Bana göre Apo alçağı ve itirafcısının Kürdlere verdiği zararı belki sömürgecilerin hiç biri vermemiştir. Nedenine gelince: Düşman Kürdlere zarar verdiğin de Kürdler ona karşı kin ve nefret duyar onu ülkesinden kovmak için başta örgütlenme olmak üzere her şeyi yapar. Ama ihanet öyle alçakçadır ki, büyük bir kitleyi esas hedefinden şaşırtabilir. Örneğin bunu düşmanın yapması zordur.
Diğer yandan Kuzey Kürdlerinin yaptığı en büyük hatalarından birisi de Kürdistan'nı Kuzey ile sınırlamak. Sanki Kürdistan'ın tümü Kuzey'den oluşuyor ve Kürdlerin bir sömürgeci gücü vardır, o da Türkiye'dir. İşte ne yapılacaksa Türkler ile yapılacaktır gibi bir sapmalık vardır. Oysa bilindiği gibi Kürdistan 35-40 milyon nufusuyla kocaman bir ülkedir. Ülkenin bütünü görülmeden sadece parçasal düşünmek elbette politik acizliğe götürür. Bir parçanın başarısızlığını bütününmüş gibi değerlendirmek bence çok yanlıştır. Kuzey bence daha kaybedilmedi ama oldukça geriletildi.

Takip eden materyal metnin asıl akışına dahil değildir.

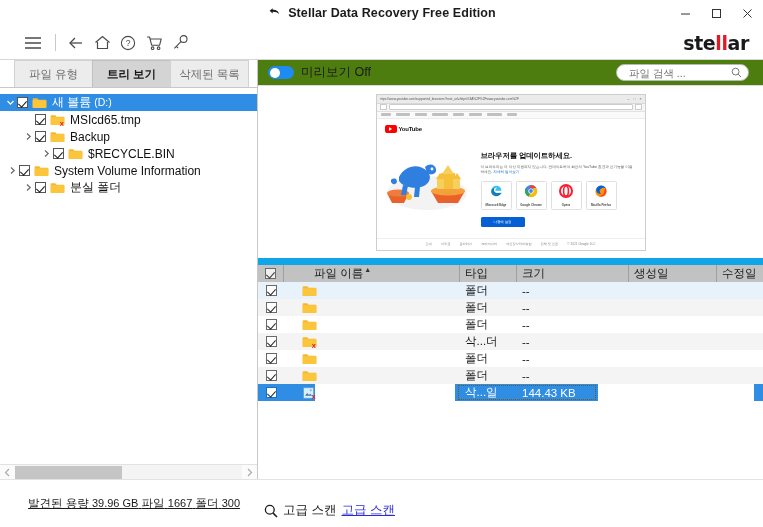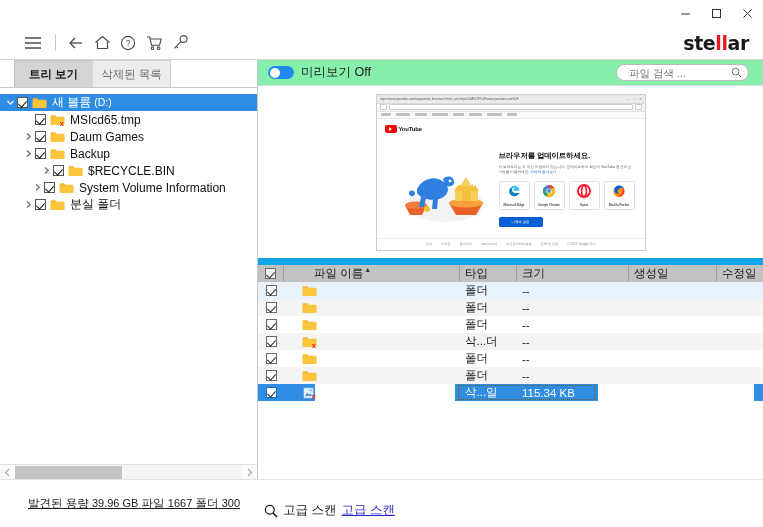"Stellar Data Recovery Free Edition" div.title-center { html: none -> <div> <span> <svg> <path></path> </svg> </span> <span>Stellar Data Recovery Free Edition</span> </div> }
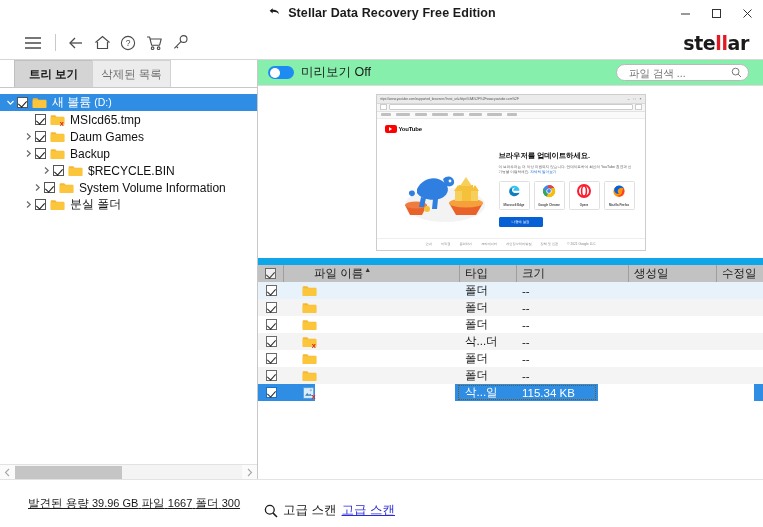"파일 유형" div.tab { html: none -> <div> <span>파일 유형</span> </div> }
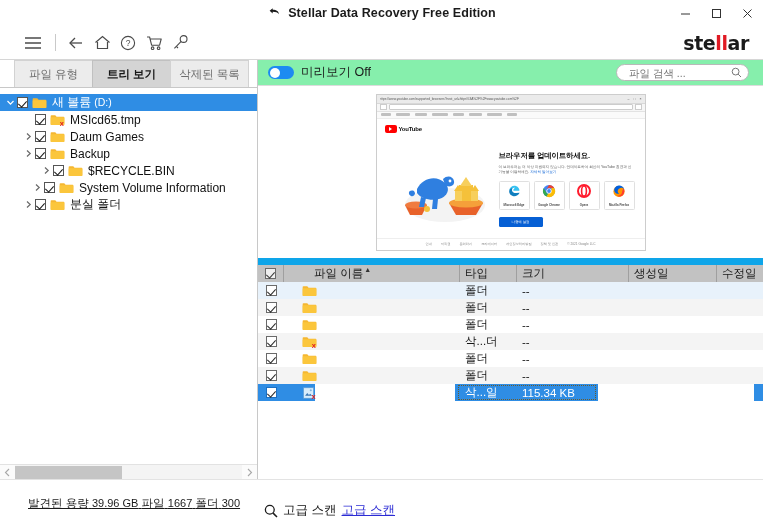"미리보기 Off" .rightpane { background: #86efac -> #4d7c0f }
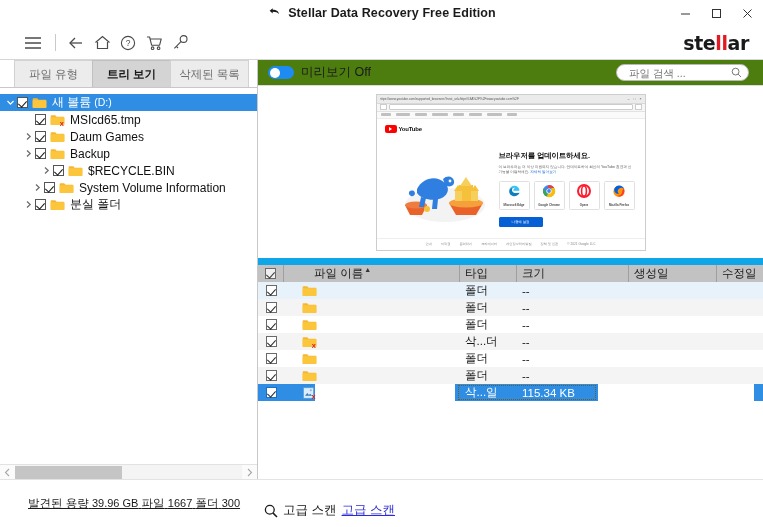"Daum Games" div.tnode { html: <div> <span> <svg> <polyline></polyline> </svg> </span> <span></span> <span> <svg> <path></path> <path></path> </svg> </span> <span>Daum Games</span> </div> -> none }
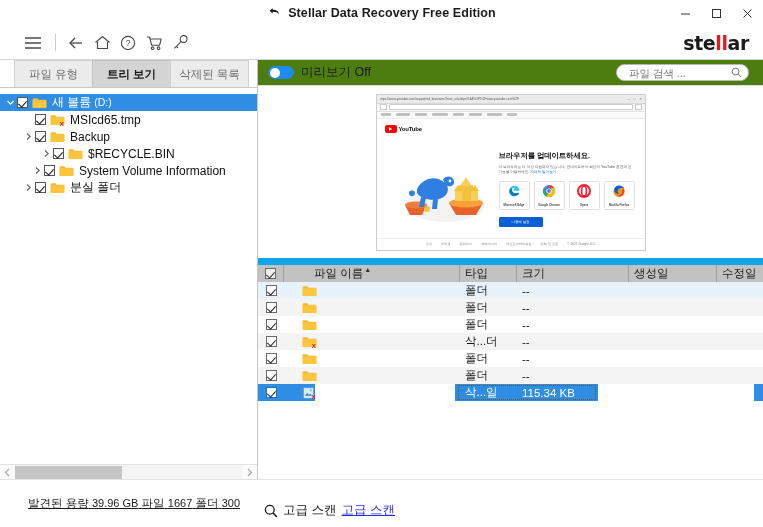"브라우저를 업데이트하세요." .yt-body { align-items: flex-end -> none; padding: 8px 10px 0 20px -> 8px 10px 0 2px }
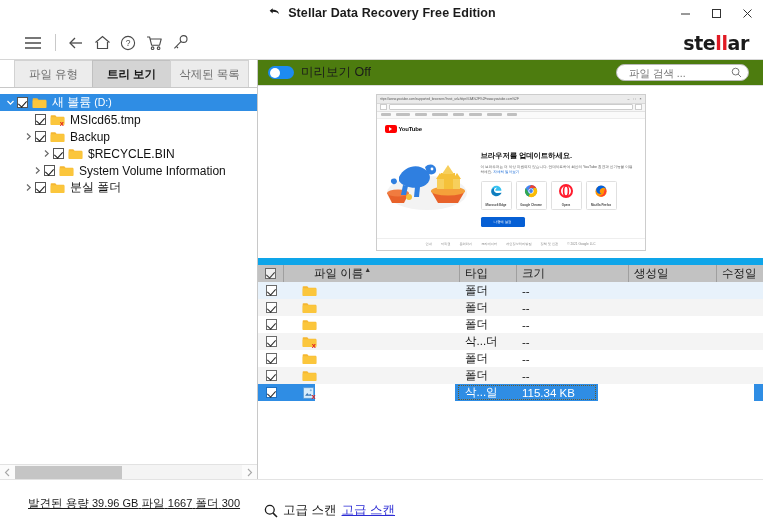"System Volume Information" div.tnode { padding-left: 31px -> 6px }
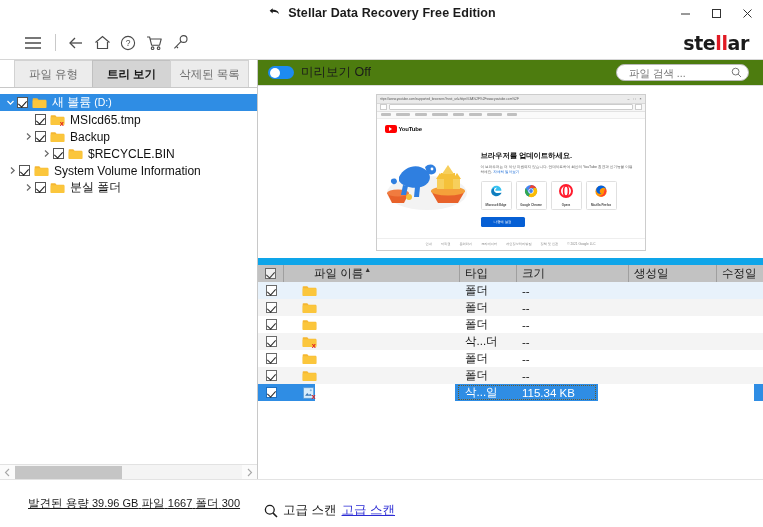"115.34 KB" div.td { text: 115.34 -> 144.43 }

PKK sempatizanlarındaki bu durum maalesef diğer Kuzeyli Kürd örgüt ve partilerin de de vardır. Bunların çoğu halen parçacılık, örgütçülük ve particilik yapıyorlar. Ben gecenler de bir Rızgari sempatizanıyla tartıştım. Arkadaş bana işte Kürdistan'nı ancak Rızgari örgütü bağımsızlığa götürür deyince ben güldüm tabii, çünkü bir kere ortada böylesi bir örgüt yok. Bu aynı zamanda Kawa, KuK ve benzeri gruplar için de geçerli. Bu tür örgütlerin çoğu ya dondurulmuş, ya da siyaset sahnesinden tümden geri çekilmişler. Her ne ise; Biz bunların bir bilidirisine bile rastlamıyoruz.

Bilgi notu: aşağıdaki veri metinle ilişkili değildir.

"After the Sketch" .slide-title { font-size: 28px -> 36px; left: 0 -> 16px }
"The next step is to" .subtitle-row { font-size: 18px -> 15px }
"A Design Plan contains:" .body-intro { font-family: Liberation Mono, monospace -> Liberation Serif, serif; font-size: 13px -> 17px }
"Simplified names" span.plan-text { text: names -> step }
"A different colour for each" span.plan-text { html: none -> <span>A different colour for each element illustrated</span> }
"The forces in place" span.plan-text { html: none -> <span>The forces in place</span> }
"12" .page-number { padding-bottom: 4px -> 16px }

Bunu anlatmamdaki neden çoğu PKK sempatizanların iddia ettikleri; işte Kuzey'de PKK'den başka alternatif yok diyorlar. Böyle düşünmek yine parçacı düşünmektir, çünkü bütünü düşünseler bugün Kürdistan'da PKK'ye çok iyi bir alternatif olan KDP, YNK ve Goran Listesi vardır. Peki bunlar bunları neden desteklemiyorlar? Yoksa Kürdistan'ın Güney'i, Doğusu, Güney Batı'sı Kürdistan değil mi?
Bir başka hayal kırıklığı da yıllardır forumlarda bağımsızlığı savunan ve bıkmadan usanmadan yazan arkadaşlar da vardır. Tekrarlamaktan kimseye zarar gelmese de, kendini habire tekrarlamak insan da bıkkınlık yaratabilir. Ben kendin 12 seneden beri yazıyorum ama şu aralar işlerimin yoğun olmasından dolayı biraz geri çekilmek zorunda kaldım. Bu durum tabii birçok arkadaşta da var ama tahminime göre belli bir kesim de herhangi bir şey yapmamamız ve sadece düşünce üretmemiz bizi sanırım yoruyor. Evet, sadece düşünce üretmek ve tüketmek insanı yorar, çünkü düşüncenın eylemi yoktur. İşte esas olan -ileriye yönelik söylüyorum- kayda değer güç topladıktan sonra belli bir hedefe yönelerek ’eyleme' geçmek. Bence de sadece işten eve geldikten sonra sadece deşarj yapmak için can sıkıntısından yazılıyorsa buda bir gün ’zaten yazdıklarımla birşey olmayacak, neden yazıyorum ki?' düşüncesine sürükleyebilir.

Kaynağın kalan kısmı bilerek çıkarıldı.